Top of DATA RECORDS

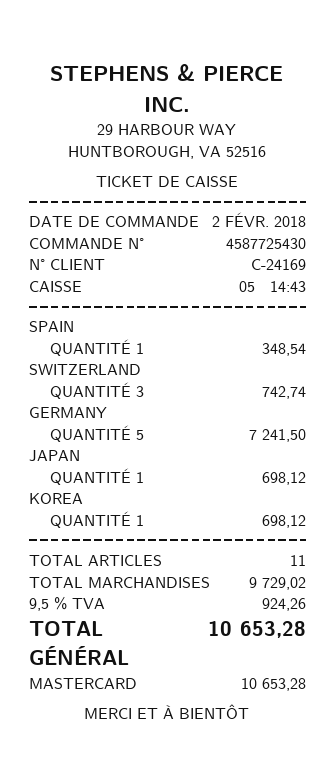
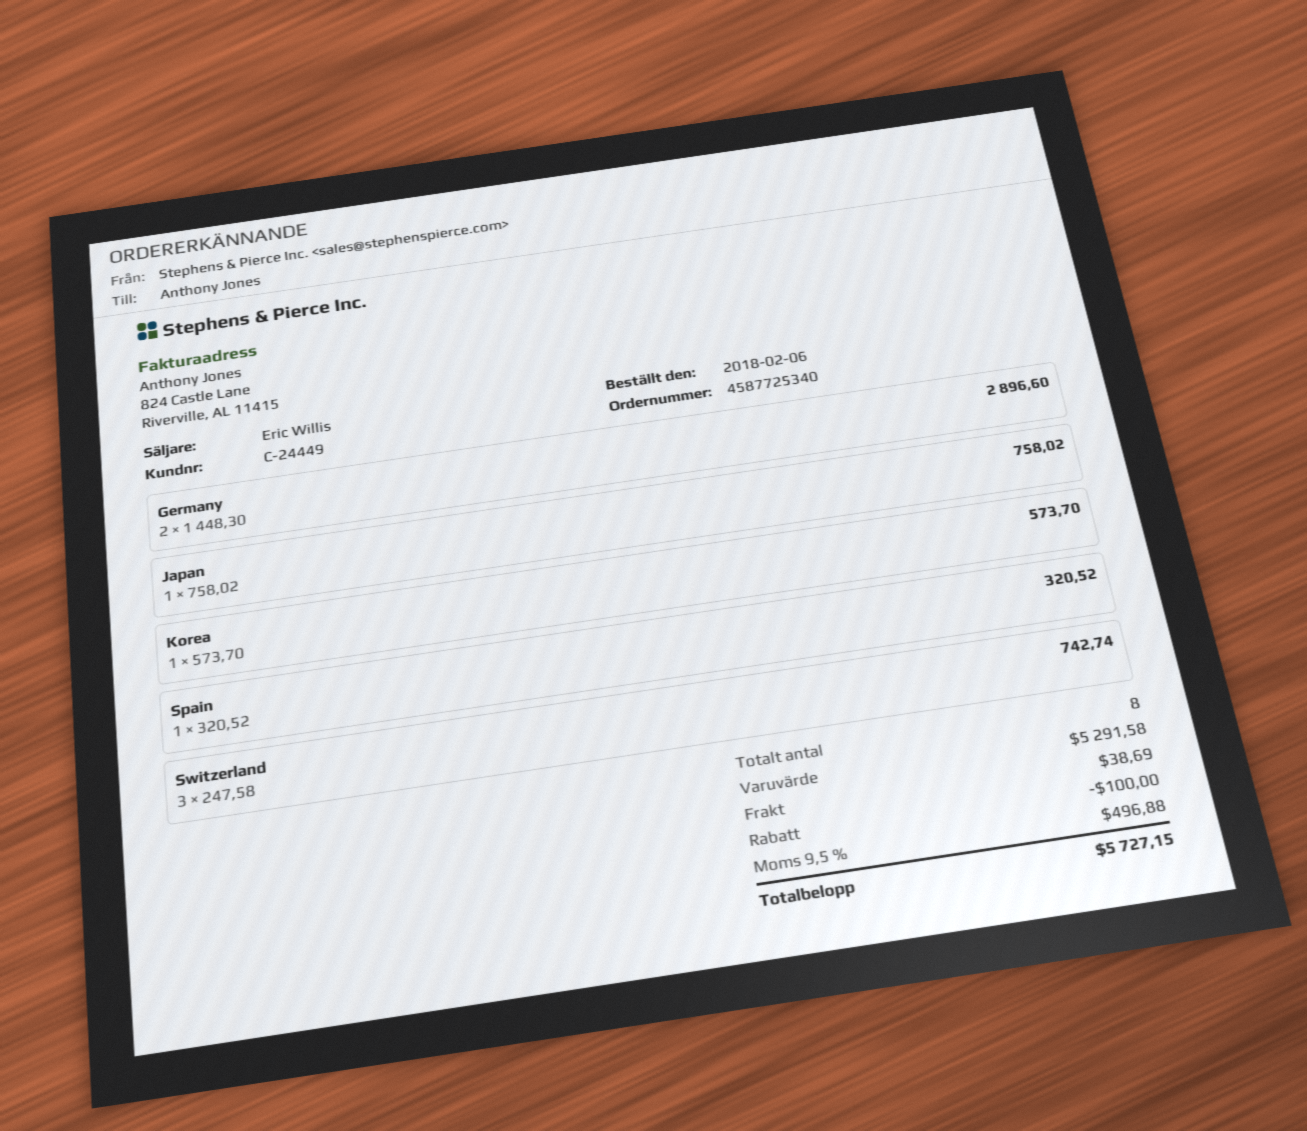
order number: 4587725430 -> 4587725340
order date: 2018-02-02 -> 2018-02-06
customer number: C-24169 -> C-24449
SPAIN: 1 for 348.54 -> 1 for 320.52
GERMANY: 5 for 7241.50 -> 2 for 2896.60
JAPAN: 1 for 698.12 -> 1 for 758.02
KOREA: 1 for 698.12 -> 1 for 573.70
total quantity: 11 -> 8
subtotal: 9729.02 -> 5291.58
discount: none -> 100.00
shipping: none -> 38.69
tax: 9.5% = 924.26 -> 9.5% = 496.88
total: 10653.28 -> 5727.15

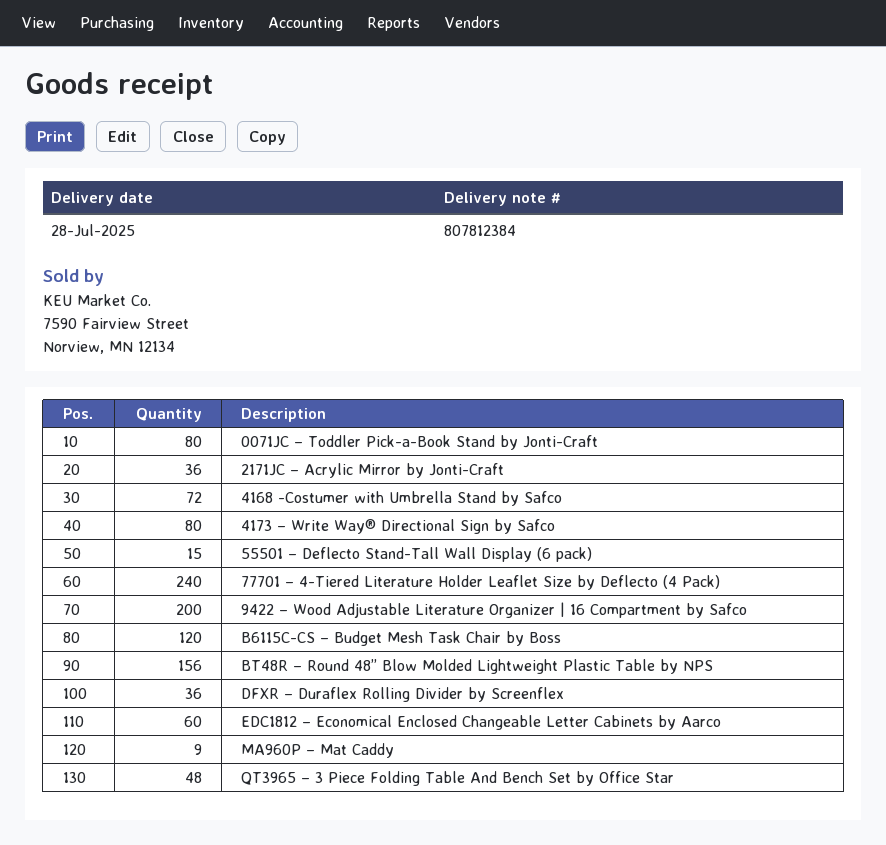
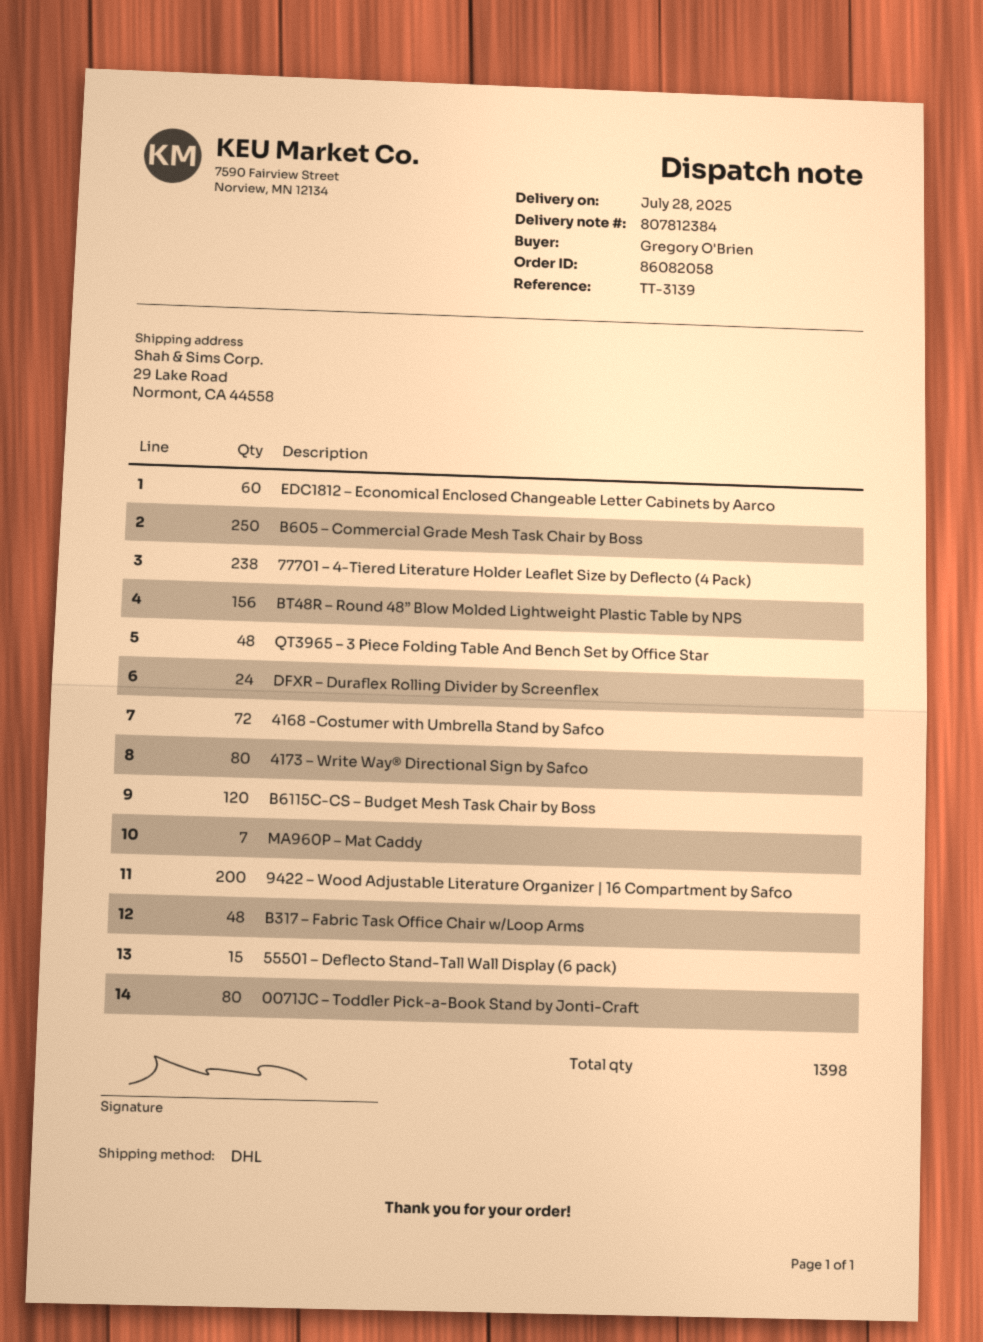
2171JC – Acrylic Mirror by Jonti-Craft: 36 -> none
77701 – 4-Tiered Literature Holder Leaflet Size by Deflecto (4 Pack): 240 -> 238
DFXR – Duraflex Rolling Divider by Screenflex: 36 -> 24
MA960P – Mat Caddy: 9 -> 7
B605 – Commercial Grade Mesh Task Chair by Boss: none -> 250
B317 – Fabric Task Office Chair w/Loop Arms: none -> 48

Bottom of DATA RECORDS

== EXERCISE PROMPT ==
From the line that holds "discount: none -> 100.00" to the last line of the records, please copy each line exactly and nothing else. Pictures stay out.

== SOLVED EXERCISE ==
discount: none -> 100.00
shipping: none -> 38.69
tax: 9.5% = 924.26 -> 9.5% = 496.88
total: 10653.28 -> 5727.15

2171JC – Acrylic Mirror by Jonti-Craft: 36 -> none
77701 – 4-Tiered Literature Holder Leaflet Size by Deflecto (4 Pack): 240 -> 238
DFXR – Duraflex Rolling Divider by Screenflex: 36 -> 24
MA960P – Mat Caddy: 9 -> 7
B605 – Commercial Grade Mesh Task Chair by Boss: none -> 250
B317 – Fabric Task Office Chair w/Loop Arms: none -> 48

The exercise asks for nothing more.